#### [YOUR INSTRUCTIONS]
Where a line below contains "prix", count it. Reply with the total only.

[Modification records]
☆ ☆ ☆ ☆ ☆ ☆ ☆

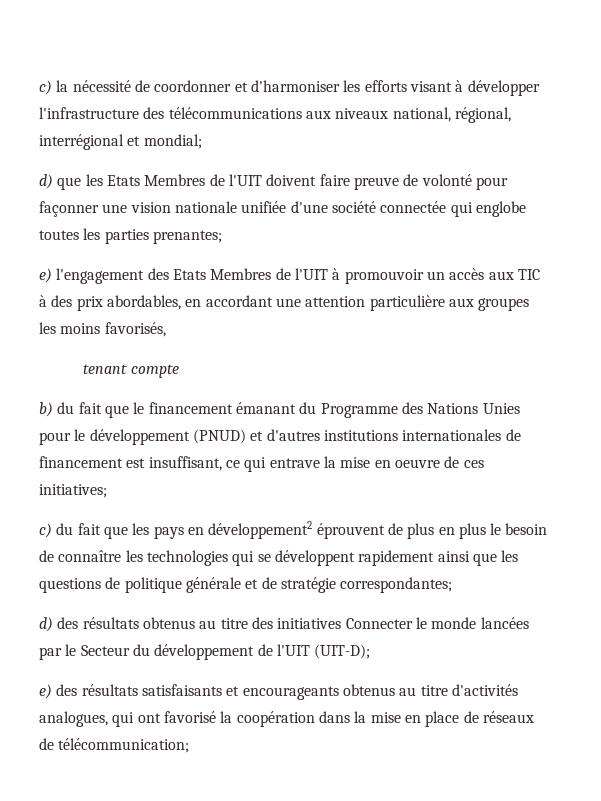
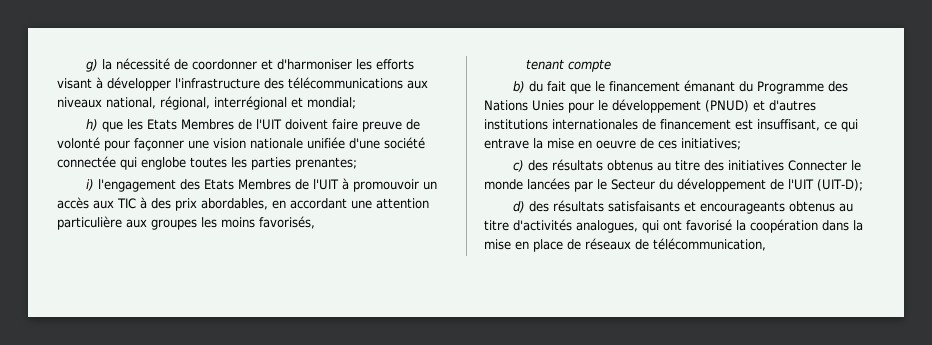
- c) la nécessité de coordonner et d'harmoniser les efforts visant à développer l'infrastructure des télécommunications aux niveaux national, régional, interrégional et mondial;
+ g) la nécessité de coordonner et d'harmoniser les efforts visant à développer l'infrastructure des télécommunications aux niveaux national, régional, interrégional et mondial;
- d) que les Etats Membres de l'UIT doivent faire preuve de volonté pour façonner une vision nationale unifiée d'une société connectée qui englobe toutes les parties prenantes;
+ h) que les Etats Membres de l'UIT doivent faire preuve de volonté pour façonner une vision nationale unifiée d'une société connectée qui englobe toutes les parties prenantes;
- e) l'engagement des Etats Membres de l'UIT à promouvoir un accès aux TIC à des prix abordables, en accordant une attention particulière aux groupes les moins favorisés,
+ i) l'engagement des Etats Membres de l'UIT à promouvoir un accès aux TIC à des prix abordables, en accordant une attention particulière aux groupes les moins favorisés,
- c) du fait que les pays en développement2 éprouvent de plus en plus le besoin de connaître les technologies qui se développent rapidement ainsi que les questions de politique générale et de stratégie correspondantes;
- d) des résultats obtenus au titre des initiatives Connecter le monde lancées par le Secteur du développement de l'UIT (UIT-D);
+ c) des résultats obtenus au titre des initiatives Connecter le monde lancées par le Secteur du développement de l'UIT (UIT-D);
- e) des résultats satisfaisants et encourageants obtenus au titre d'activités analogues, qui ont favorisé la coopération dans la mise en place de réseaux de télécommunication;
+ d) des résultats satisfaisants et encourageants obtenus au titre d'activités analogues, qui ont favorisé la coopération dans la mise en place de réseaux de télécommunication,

☆ ☆ ☆ ☆ ☆ ☆ ☆

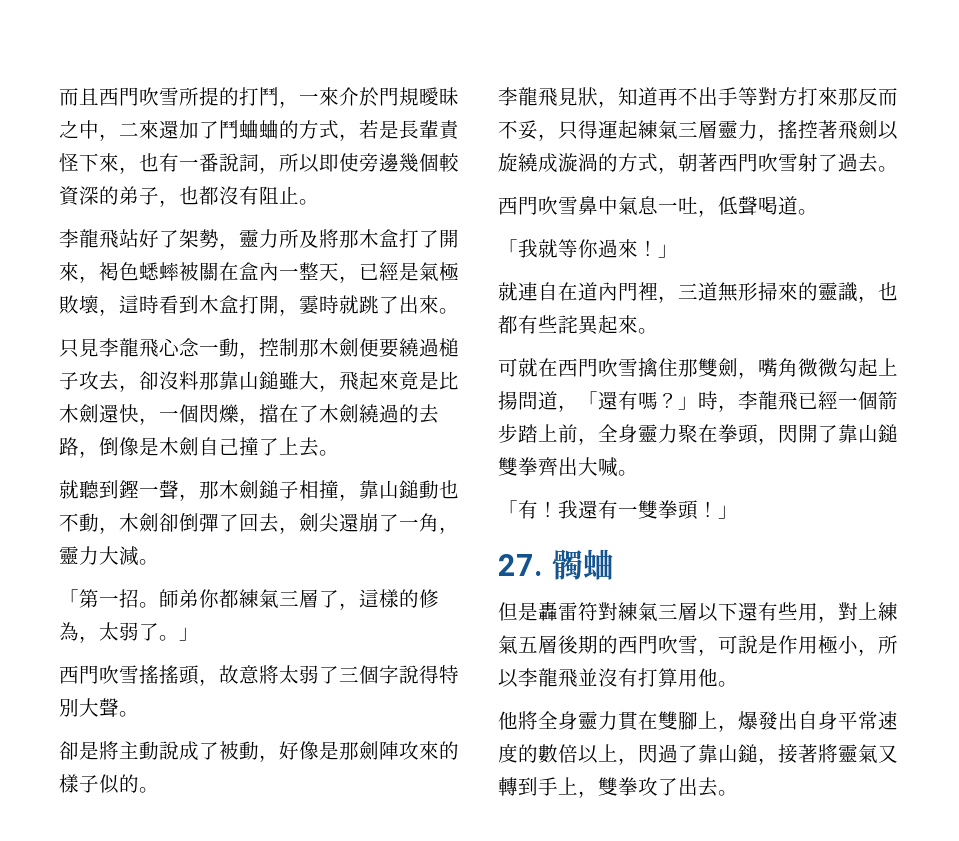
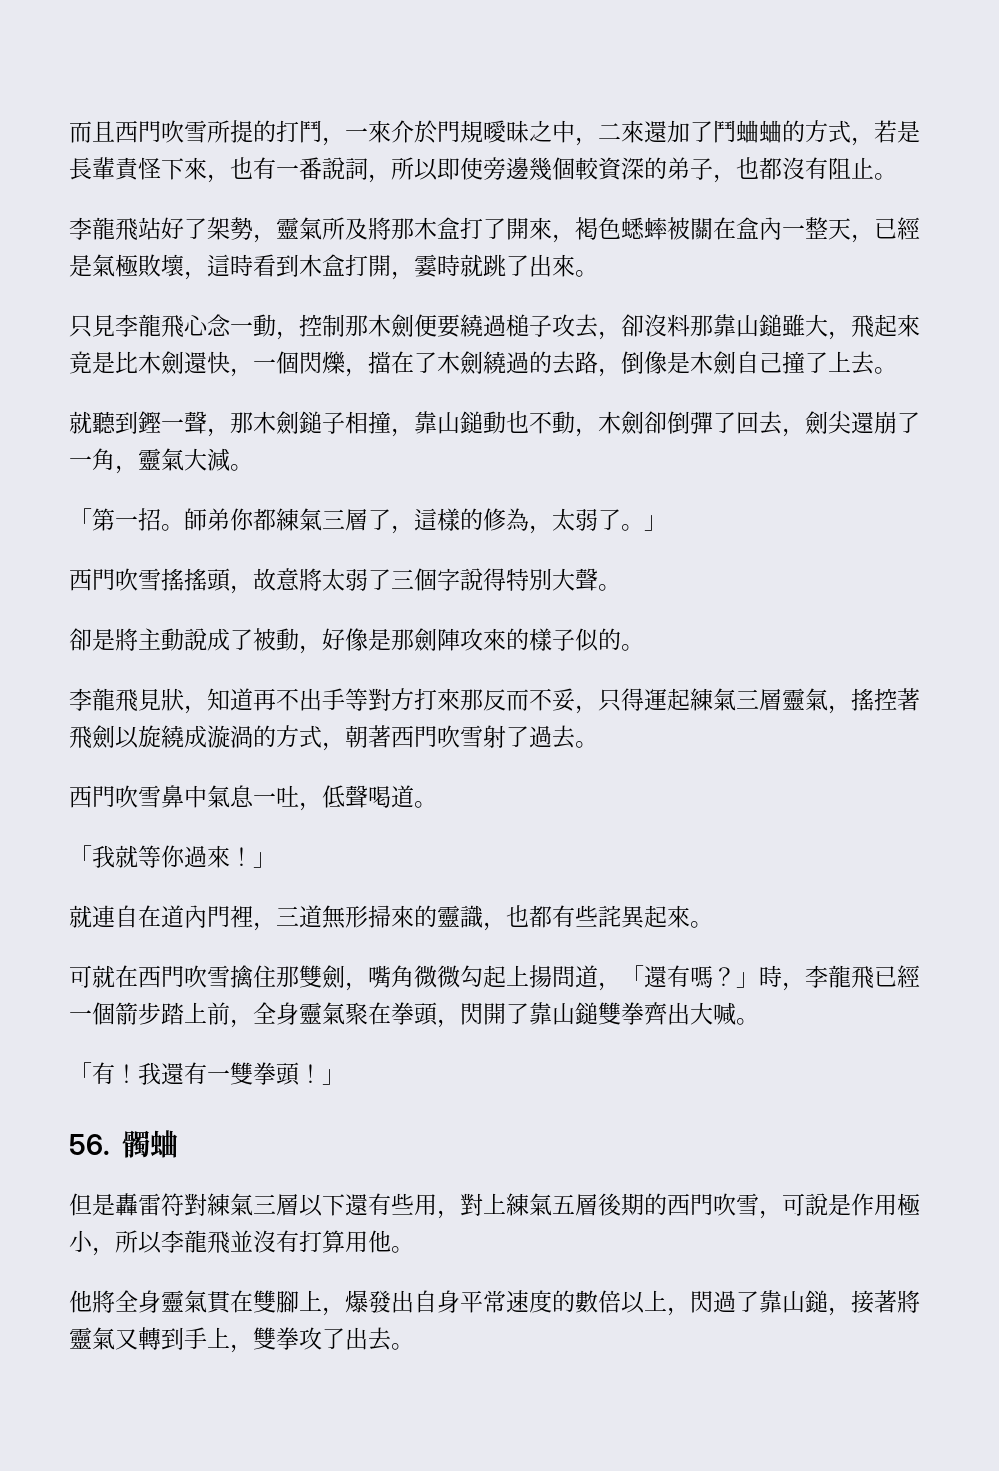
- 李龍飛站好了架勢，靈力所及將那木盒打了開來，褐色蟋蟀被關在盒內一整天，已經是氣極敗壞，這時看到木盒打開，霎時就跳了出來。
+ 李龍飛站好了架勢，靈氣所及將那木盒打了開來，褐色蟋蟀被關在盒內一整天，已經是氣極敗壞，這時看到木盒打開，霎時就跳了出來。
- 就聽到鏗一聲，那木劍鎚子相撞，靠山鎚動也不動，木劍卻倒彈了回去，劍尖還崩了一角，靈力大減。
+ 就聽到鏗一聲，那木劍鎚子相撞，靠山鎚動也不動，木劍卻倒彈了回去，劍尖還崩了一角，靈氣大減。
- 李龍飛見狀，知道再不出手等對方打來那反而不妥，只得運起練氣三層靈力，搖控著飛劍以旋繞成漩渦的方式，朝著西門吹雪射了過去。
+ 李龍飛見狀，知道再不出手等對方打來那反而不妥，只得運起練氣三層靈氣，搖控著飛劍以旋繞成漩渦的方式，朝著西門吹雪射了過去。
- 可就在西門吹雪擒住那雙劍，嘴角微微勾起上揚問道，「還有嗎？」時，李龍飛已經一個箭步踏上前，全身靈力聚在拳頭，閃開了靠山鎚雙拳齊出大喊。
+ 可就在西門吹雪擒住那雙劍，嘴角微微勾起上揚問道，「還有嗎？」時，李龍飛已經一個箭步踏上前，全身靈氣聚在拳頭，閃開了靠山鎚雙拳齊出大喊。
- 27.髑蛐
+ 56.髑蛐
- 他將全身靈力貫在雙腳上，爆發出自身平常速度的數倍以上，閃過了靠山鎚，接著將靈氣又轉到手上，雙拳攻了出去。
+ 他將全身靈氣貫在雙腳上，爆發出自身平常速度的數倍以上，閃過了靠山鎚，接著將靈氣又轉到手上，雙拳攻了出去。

☆ ☆ ☆ ☆ ☆ ☆ ☆

#### [ANSWER SECTION]
2